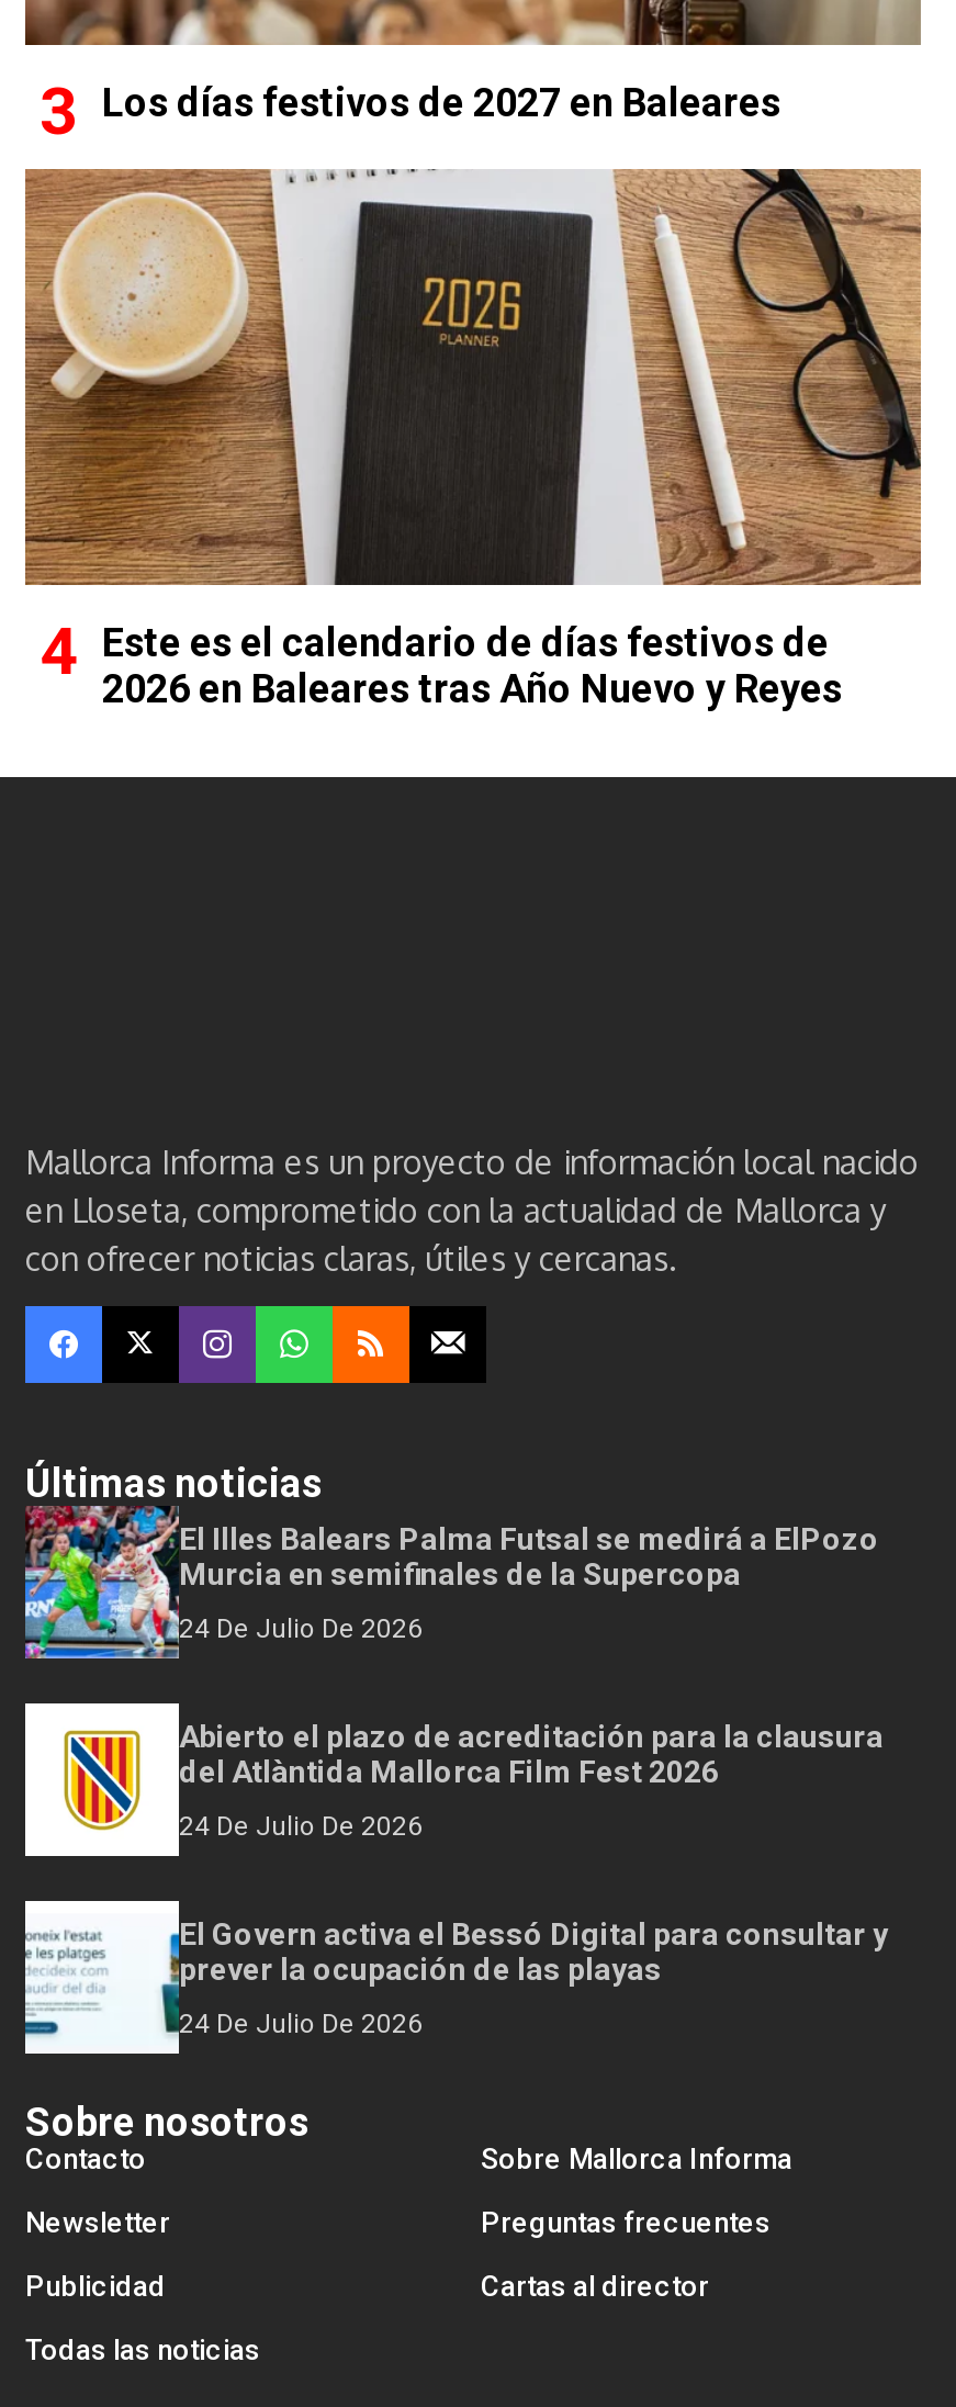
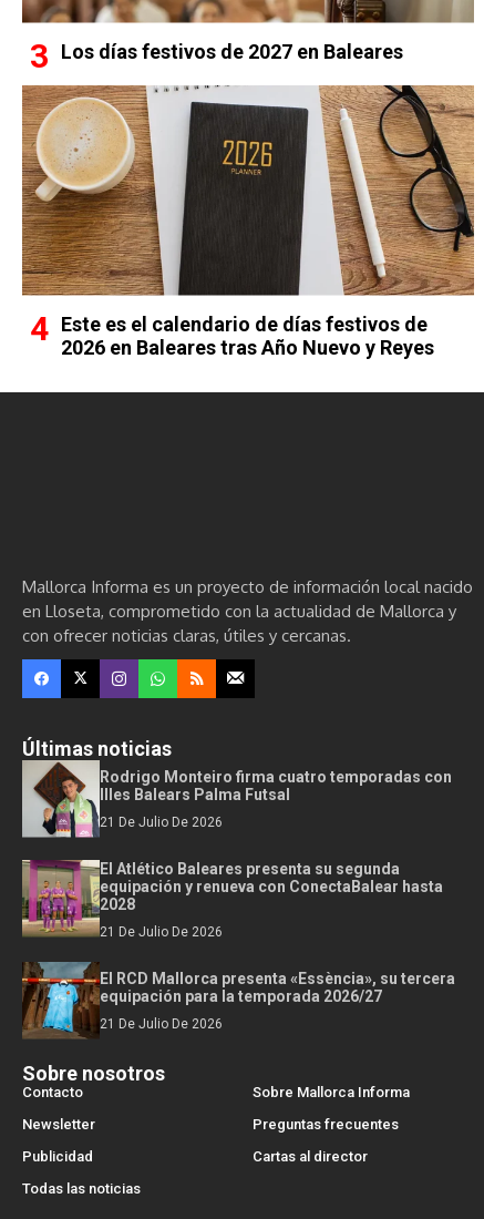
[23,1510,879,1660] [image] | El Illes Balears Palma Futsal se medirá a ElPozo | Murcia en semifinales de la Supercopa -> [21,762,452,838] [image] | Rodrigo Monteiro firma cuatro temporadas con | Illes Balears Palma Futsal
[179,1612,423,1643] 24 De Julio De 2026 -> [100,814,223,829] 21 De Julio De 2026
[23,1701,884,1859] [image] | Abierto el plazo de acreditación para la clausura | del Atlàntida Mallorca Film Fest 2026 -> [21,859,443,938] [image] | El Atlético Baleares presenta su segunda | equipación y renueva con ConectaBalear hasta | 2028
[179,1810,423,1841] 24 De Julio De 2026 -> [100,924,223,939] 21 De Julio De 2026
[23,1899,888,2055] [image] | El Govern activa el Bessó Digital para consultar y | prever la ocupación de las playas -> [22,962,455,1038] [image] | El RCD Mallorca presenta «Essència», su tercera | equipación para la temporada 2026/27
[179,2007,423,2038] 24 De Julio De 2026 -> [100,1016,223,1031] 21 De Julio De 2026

□ □ □

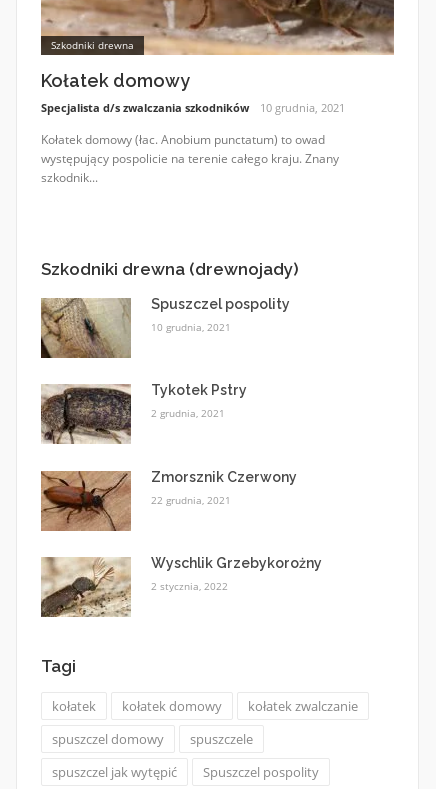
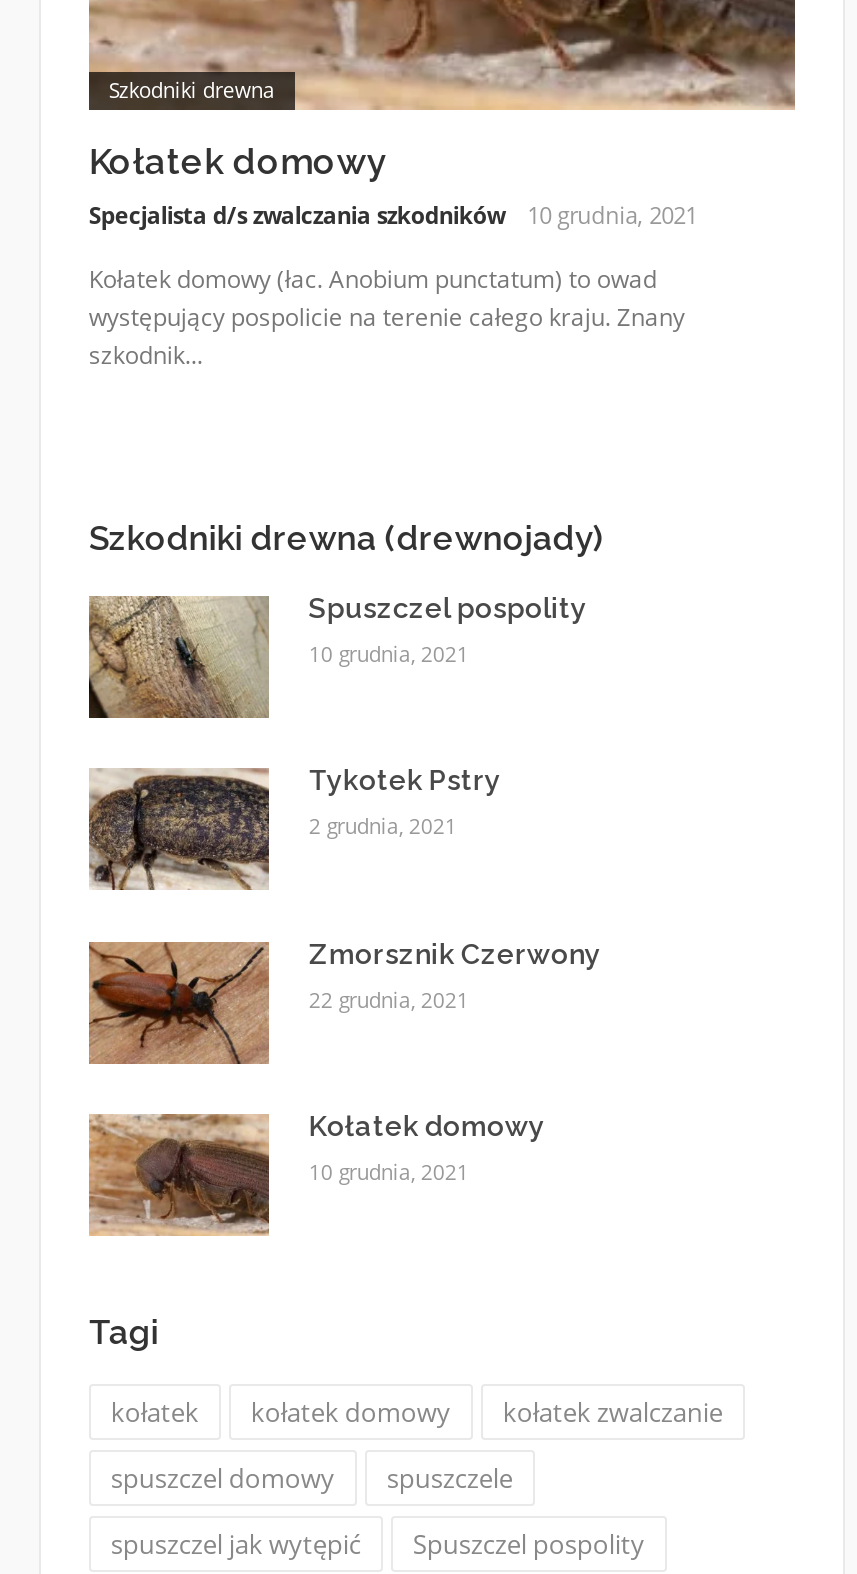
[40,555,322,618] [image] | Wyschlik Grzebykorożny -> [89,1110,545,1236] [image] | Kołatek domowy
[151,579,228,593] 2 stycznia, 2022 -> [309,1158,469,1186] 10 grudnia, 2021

□ □ □

Your task
Working from the data above, extract solely the lines from the one containing "[179,1810,423,1841] 24 De" through the one containing "[23,1899,888,2055] [image] |", exactly as they appear, both included.

Response below
[179,1810,423,1841] 24 De Julio De 2026 -> [100,924,223,939] 21 De Julio De 2026
[23,1899,888,2055] [image] | El Govern activa el Bessó Digital para consultar y | prever la ocupación de las playas -> [22,962,455,1038] [image] | El RCD Mallorca presenta «Essència», su tercera | equipación para la temporada 2026/27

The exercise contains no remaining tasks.